\n## Introduction\n\nThe new training framework, called OpenMMReasoner, was developed by researchers from MiroMind AI and Chinese universities.\n\n\n\n## Technical Details\n\nOpenMMReasoner uses a two-stage process. The first stage refines a base model with a curated dataset in supervised fine-tuning (SFT). The second stage, guided by reinforcement learning (RL), helps the model to reason more effectively on tasks involving both text and visual data.\n\n\n\n## Practical Implications\n\nThe experiment shows that models trained with OpenMMReasoner surpass other vision-guided leaders, often training on smaller and higher-quality datasets. The framework and all its resources, including a 7-billion-parameter model, are fully open-sourced to provide a solid base for building applications requiring transparency and robustness.\n\n\n\n## Conclusion and Future Prospects\n\nAccording to Kaichen Zhang, one of the authors of the research paper that outlines the new method, OpenMMReasoner offers significant advantages for companies looking beyond closed systems. \"A smaller and open-source model has practical benefits: companies can deploy it locally, reduce latency, reduce token costs associated with long thinking chains, maintain full control over their data, and [is] fine-tunable for downstream specific tasks '\" said VentureBeat.\n

Multimodal Reasoning Transparency Challenge\n\nRecent progress in reinforcement learning with verifiable rewards (RLVR) has significantly improved the capabilities of language models (LLMs). RLVR trains LLMs to generate chain-of-thought tokens (representing human reasoning processes) before generating the final response. This improves the model's ability to solve complex tasks such as mathematics and programming.\n\n## OpenMMReasoner Recipe\n\nOpenMMReasoner addresses this transparency challenge with a complete and scalable training framework built on top of open-source language models. Researchers found that curating high-quality data increased dataset diversity.\n\n## The Distillation Step\n\nThe first stage of the recipe is a three-stage supervised fine-tuning pipeline. It begins with data sourcing, where the team collected approximately 103,000 question-answer pairs from publicly available datasets covering general Q&A and reasoning tasks.\n\n## The Distillations\n\nNext, they added a distillation step using a powerful model (Qwen3-VL-235B-Instruct) to generate new, high-quality reasoning traces for selected questions. The dataset will be used to train a smaller model.\n\n## Domain Mixing\n\nTo increase response diversity, the team generated multiple verified reasoning traces per each question. This expanded the dataset to 583,000 samples. Finally, they implemented a domain mixing step, adding data from domains such as science, mathematics, and puzzles to further generalize the model's reasoning ability, resulting in an SFT dataset final of 874,000 examples.\n\n## Reinforcement Learning Step\n\nThe second stage is a reinforcement learning framework that uses a smaller dataset of 74,000 samples from domains such as science, mathematics, and puzzles. The model is trained with a combined reward function that takes into account both the final response correctness and output formatting consistency. To improve efficiency, the process includes an overthinking penalty, discouraging the model to generate excessively long chains (a common problem in RL-trained models that result in longer thinking costs and slower responses).

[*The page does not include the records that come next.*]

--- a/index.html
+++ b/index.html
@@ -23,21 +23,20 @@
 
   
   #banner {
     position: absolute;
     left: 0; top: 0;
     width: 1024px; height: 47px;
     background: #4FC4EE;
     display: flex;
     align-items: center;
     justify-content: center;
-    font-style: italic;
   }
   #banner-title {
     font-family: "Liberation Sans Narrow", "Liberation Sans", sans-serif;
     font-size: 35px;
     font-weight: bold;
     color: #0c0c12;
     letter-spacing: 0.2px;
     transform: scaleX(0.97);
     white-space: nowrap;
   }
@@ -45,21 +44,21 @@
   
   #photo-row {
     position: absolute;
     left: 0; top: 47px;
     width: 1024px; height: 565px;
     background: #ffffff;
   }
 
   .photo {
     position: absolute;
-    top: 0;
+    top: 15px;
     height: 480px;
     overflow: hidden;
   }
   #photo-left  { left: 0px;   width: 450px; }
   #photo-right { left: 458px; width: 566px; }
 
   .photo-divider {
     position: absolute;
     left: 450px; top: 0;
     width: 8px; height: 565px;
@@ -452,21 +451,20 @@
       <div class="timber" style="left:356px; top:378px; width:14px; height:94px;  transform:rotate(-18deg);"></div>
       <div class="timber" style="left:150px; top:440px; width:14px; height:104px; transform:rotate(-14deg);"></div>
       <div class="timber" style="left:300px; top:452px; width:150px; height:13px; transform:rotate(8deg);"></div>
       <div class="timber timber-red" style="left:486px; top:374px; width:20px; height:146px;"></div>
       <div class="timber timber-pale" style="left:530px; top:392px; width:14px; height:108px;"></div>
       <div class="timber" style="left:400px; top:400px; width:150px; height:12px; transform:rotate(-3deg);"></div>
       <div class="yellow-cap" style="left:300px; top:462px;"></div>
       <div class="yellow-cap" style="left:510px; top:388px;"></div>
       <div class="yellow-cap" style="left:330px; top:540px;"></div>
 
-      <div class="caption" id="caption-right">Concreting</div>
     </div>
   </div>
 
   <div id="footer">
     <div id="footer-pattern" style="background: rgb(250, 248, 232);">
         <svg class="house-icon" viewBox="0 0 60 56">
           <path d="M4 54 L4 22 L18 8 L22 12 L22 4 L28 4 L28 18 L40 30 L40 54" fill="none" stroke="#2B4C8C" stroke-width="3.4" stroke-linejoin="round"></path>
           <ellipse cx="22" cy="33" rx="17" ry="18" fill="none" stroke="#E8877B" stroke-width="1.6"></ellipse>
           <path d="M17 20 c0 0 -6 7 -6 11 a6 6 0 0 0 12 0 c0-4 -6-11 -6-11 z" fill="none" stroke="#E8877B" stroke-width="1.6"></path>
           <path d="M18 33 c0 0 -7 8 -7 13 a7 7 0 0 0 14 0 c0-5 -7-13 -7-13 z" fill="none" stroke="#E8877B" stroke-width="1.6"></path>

\n## OpenMMReasoner as a Tool for Companies\n\nAccording to Zhang, the reinforcement learning step fundamentally changes the model's output trustworthiness. \"Modeling approaches typically jump directly to the response, exploring only a small portion of the reasoning space\," said Zhang. \"In contrast, an approach focused on reason first forces the model to explicitly examine intermediate steps... [to] arrive at responses with greater internal consistency.\n\n## Model Performance\n\nResearchers used OpenMMReasoner to generate data for fine-tuning the Qwen2.5-VL-7B-Instruct open-source vision-language model. The result is a highly capable LMM that consistently surpasses advanced vision-guided leaders, including Open Vision Reasoner (OVR), on a wide range of multimodal reasoning benchmarks. The first stage of fine-tuning alone creates a strong base model that outperforms other SFT fine-tuning approaches in terms of efficiency and quality, despite using smaller datasets.\n\n## Emergent Language Reasoning\n\nOne of the project's goals was to explore the gradual emergence of language reasoning behaviors, indicating a transfer of reasoning ability from multi-modal to purely linguistic tasks. The result is that the model consistently surpasses vision-guided leaders on a wide range of multimodal reasoning benchmarks.

Future Prospects for the Project\n\nAccording to Zhang, OpenMMReasoner offers significant potential for creating more robust and adaptable language models suitable for diverse applications.